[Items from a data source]
[Start of section]
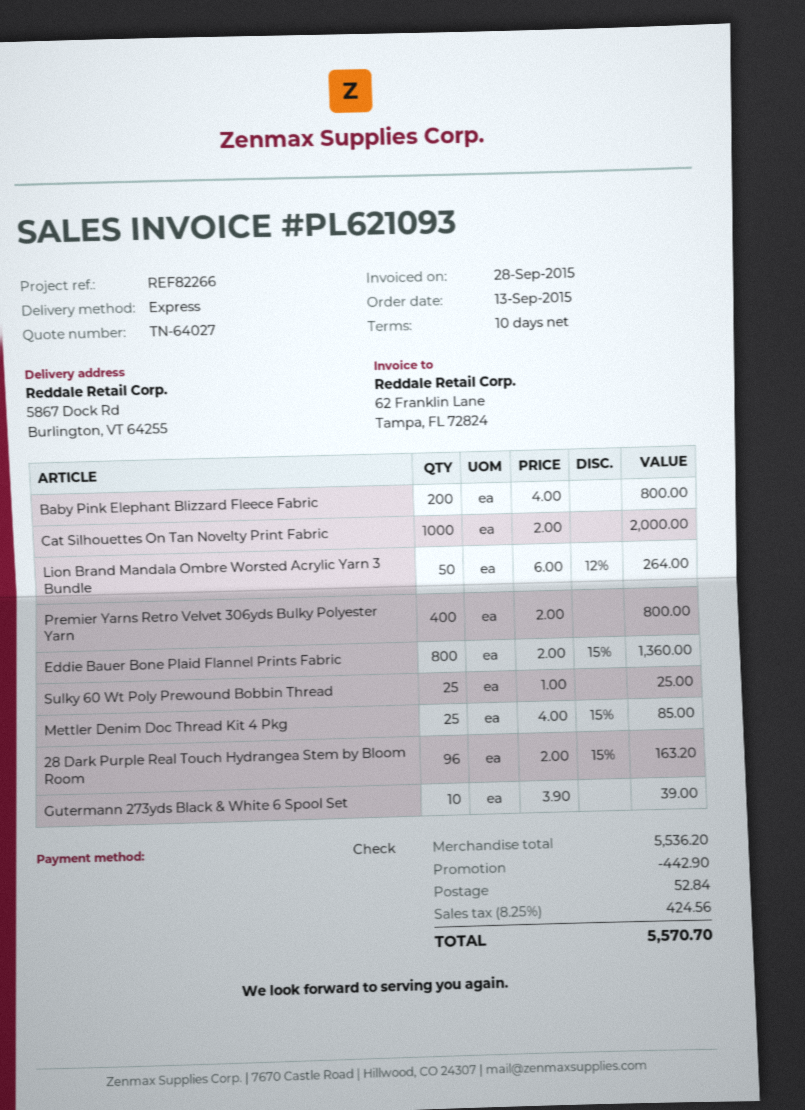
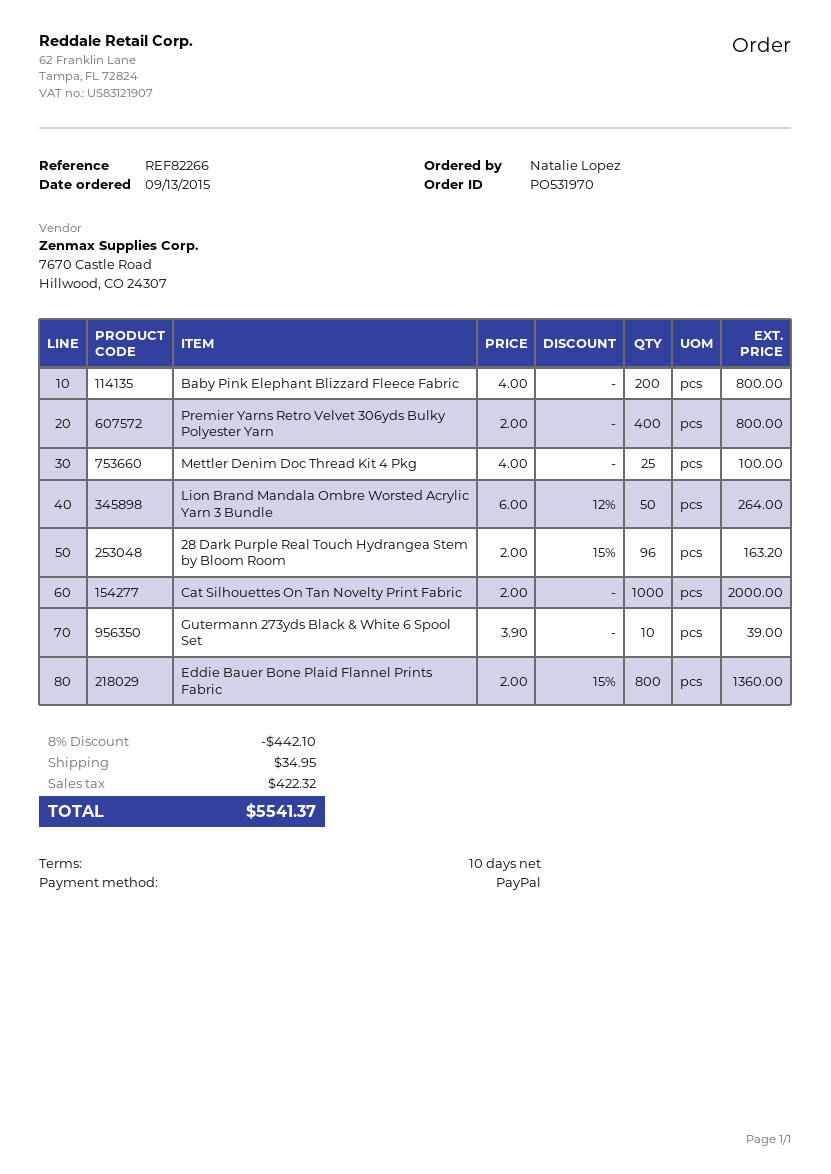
payment method: cheque -> PayPal
Sulky 60 Wt Poly Prewound Bobbin Thread: 25 x 1.00 = 25.00 -> none
Mettler Denim Doc Thread Kit 4 Pkg: 25 x 4.00 - 15% = 85.00 -> 25 x 4.00 = 100.00
discount: 442.90 -> 442.10
shipping: 52.84 -> 34.95
tax: 424.56 -> 422.32
total: 5570.70 -> 5541.37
[End of section]
## Task directions:
What you return must match the records letter for letter, except that the pictures stay out.

## Answer to the exercise:
payment method: cheque -> PayPal
Sulky 60 Wt Poly Prewound Bobbin Thread: 25 x 1.00 = 25.00 -> none
Mettler Denim Doc Thread Kit 4 Pkg: 25 x 4.00 - 15% = 85.00 -> 25 x 4.00 = 100.00
discount: 442.90 -> 442.10
shipping: 52.84 -> 34.95
tax: 424.56 -> 422.32
total: 5570.70 -> 5541.37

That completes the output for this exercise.